The list of invitations was so long that it took the Lord High Chamberlain from before breakfast until after suppertime to read it, while the roll it made was so large that it took six men-at-arms to carry it. There had been a long debate in Council on “The Advisability of Inviting Fairies to the Christening.” The King had been against it from the first, but he had ended by being overruled by the Queen, who had been backed up by the Prime Minister and the Lord High Chamberlain and a large majority of the councillors.
“Oh, all right—have it your own way,” said the King at last. “But mind you, I think it’s rash. And I shall go on saying that it’s rash. We didn’t have any of these fairy nuisances at the christenings of my other daughters, and what happened?”
“Nothing,” said the Queen.
“Precisely,” said the King. “Perfect peace and quiet. Everything went off beautifully; no fuss or bother and everyone had an extremely good time.”
“But Your Majesty—” began the Prime Minister.
“I know, I know. Don’t interrupt me,” said the King testily. “You are going to tell me that it is the custom of our kingdom to invite all fairies to the christening of a seventh daughter. You have already said it at least seven times, and I still say that it’s rash!”
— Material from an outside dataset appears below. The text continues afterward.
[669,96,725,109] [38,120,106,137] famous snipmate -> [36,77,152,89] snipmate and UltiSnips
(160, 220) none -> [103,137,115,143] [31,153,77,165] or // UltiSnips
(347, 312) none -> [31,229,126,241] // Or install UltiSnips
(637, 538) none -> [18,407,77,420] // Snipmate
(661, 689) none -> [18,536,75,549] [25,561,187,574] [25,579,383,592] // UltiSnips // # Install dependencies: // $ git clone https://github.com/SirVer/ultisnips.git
“There is no need to get heated about it, dear,” said the Queen. “You know perfectly well that it has always been done before and that it would look very odd if it were not done now.”
“I’m not getting heated,” said the King. “I only said that it was rash.”
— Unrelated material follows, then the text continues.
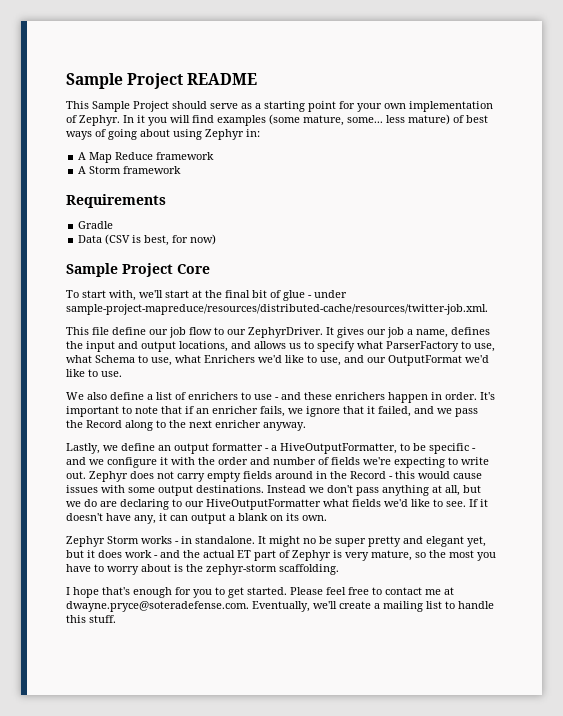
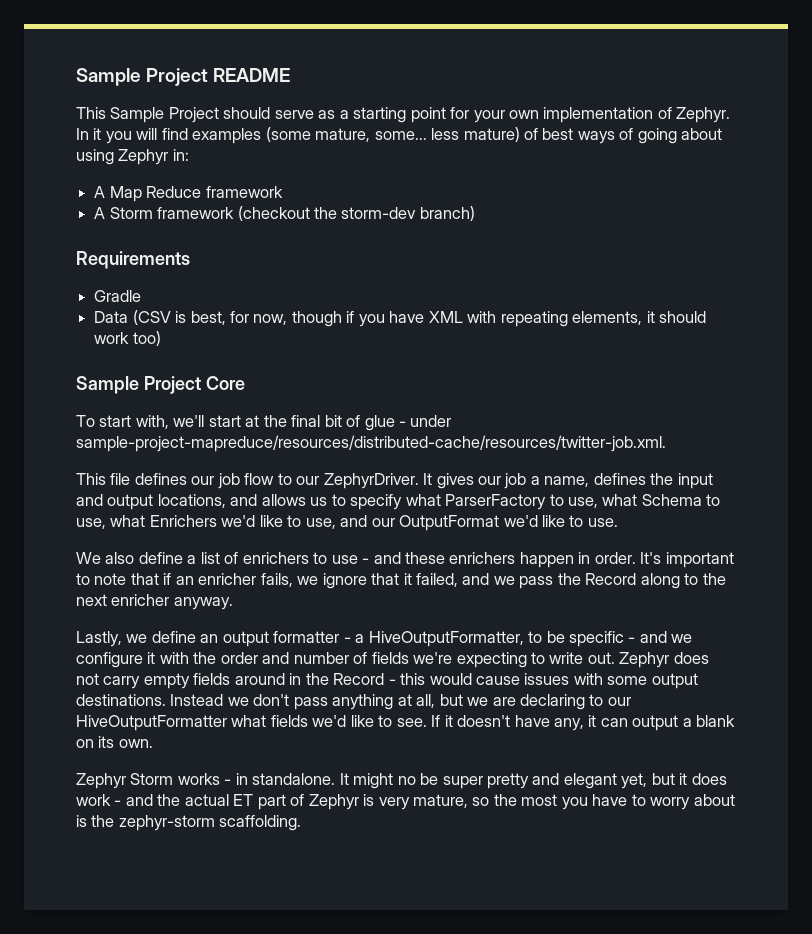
(182, 170) none -> [237,206,475,221] (checkout the storm-dev branch)
[190,234,217,245] now) -> [253,311,706,327] [94,331,161,346] now, though if you have XML with repeating elements, it should work too)
[112,327,146,335] define -> [134,473,187,485] defines
[84,499,97,507] do -> (489, 701) none
[66,587,454,598] [66,601,494,612] [66,615,116,623] // I hope that's enough for you to get started. Please feel free to contact me at dwayne.pryce@soteradefense.com. Eventually, we'll create a mailing list to handle this stuff. -> (302, 823) none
“For goodness’ sake, Hulderbrand,” snapped the Queen, almost losing her royal temper, “do stop using that annoying word.” She took a deep breath and recovered her queenly calm: “Besides, dear, think how useful it will be. Fairies always give such delightful presents. Like Good Temper and—and Unfailing Charm and Unfading Beauty. You wouldn’t want to deprive your daughter of such a chance?”
“I can only repeat,” said the King stubbornly, “that to invite fairies to a christening is asking for trouble. And getting it,” he added gloomily. “Speaking for myself,” said the King, “I’d far rather ask several man-eating tigers. You may have forgotten what happened to my great-great-great-grandmother, but I have not. Had to sleep for a hundred years, poor girl, and the entire court with her, and all because of some silly fairy-business at the christening.”
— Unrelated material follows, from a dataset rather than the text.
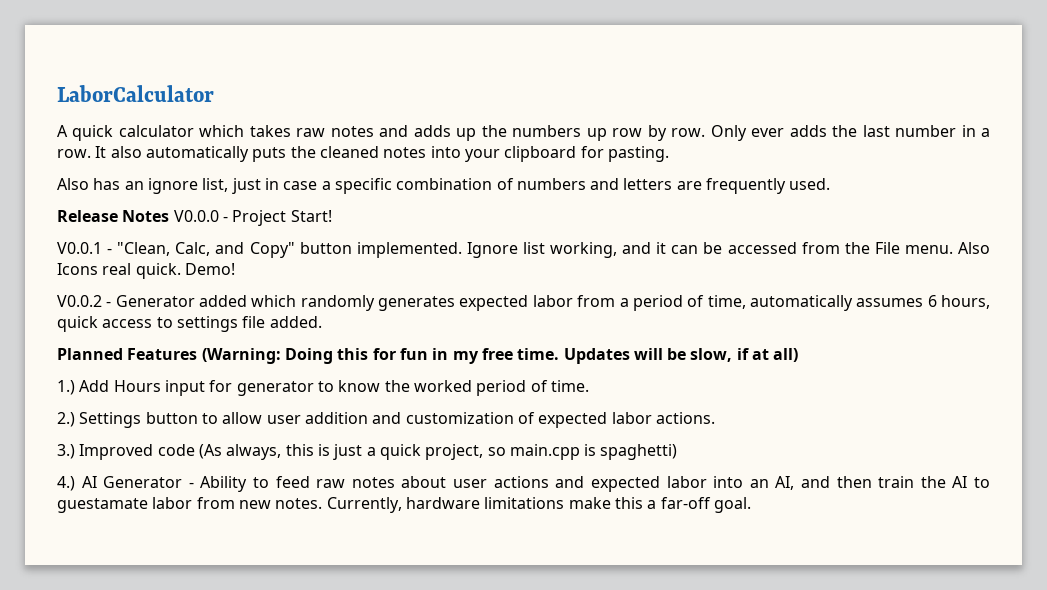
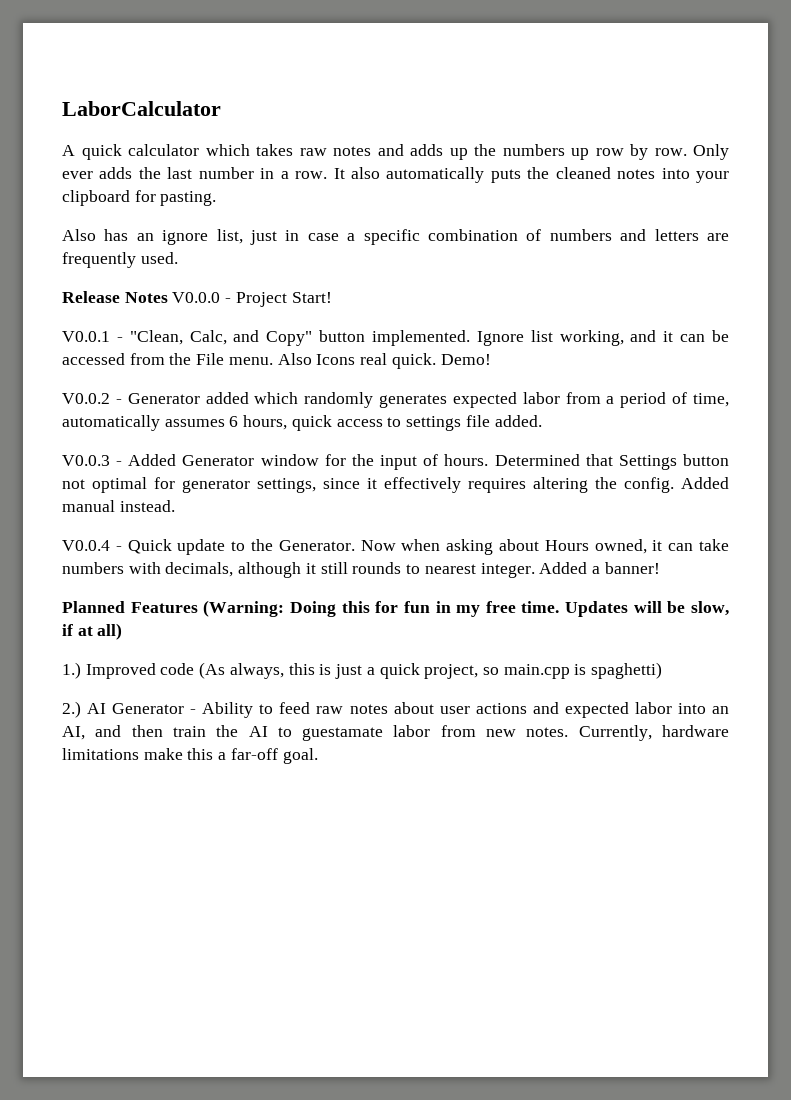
(322, 322) none -> [62,454,729,470] [62,477,729,493] [62,500,175,512] [62,539,729,555] [62,562,660,578] // V0.0.3 - Added Generator window for the input of hours. Determined that Settings button not optimal for generator settings, since it effectively requires altering the config. Added manual instead. // V0.0.4 - Quick update to the Generator. Now when asking about Hours owned, it can take numbers with decimals, although it still rounds to nearest integer. Added a banner!
[79,380,589,396] [57,412,715,428] [57,444,75,459] Add Hours input for generator to know the worked period of time. // 2.) Settings button to allow user addition and customization of expected labor actions. // 3.) -> (81, 670) none
[57,476,75,491] 4.) -> [62,701,81,718] 2.)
“But Your Majesty forgets,” put in the Prime Minister, “that the unfortunate episode you refer to was due to gross neglect and carelessness. History tells us that an influential fairy was not invited. But on this occasion I, personally, will take the greatest possible care that no such calamity occurs again.” And the Prime Minister tried to look very uncareless indeed.
The Lord High Chamberlain hastened to add that no single member of King Oberon’s court would be omitted from the list of guests: “And we must not forget,” he pointed out, “that as Her Majesty has said, these—er—persons have it in their power to bestow the most valuable of gifts. For your daughter’s sake—” urged the Lord High Chamberlain.
“Oh, all right, all right,” said the King peevishly. “Don’t let’s go over all that again. But you mark my words,” he said, “I’d much rather have a nice silver-plated christening mug from a nice solid baron than some chancy thing like Unfading Beauty from a tricky creature with wings and a wand! Besides,” said the King, “who’s to tell that some tiresome fairy won’t get out on the wrong side of her bed that day and give my daughter Perpetual Bad Temper instead? Answer me that!”
“Really,
Hulderbrand,” sighed the Queen in an exasperated sort of voice, “I find you quite impossible at times. It seems to me that you are determined to be unreasonable about the whole affair.”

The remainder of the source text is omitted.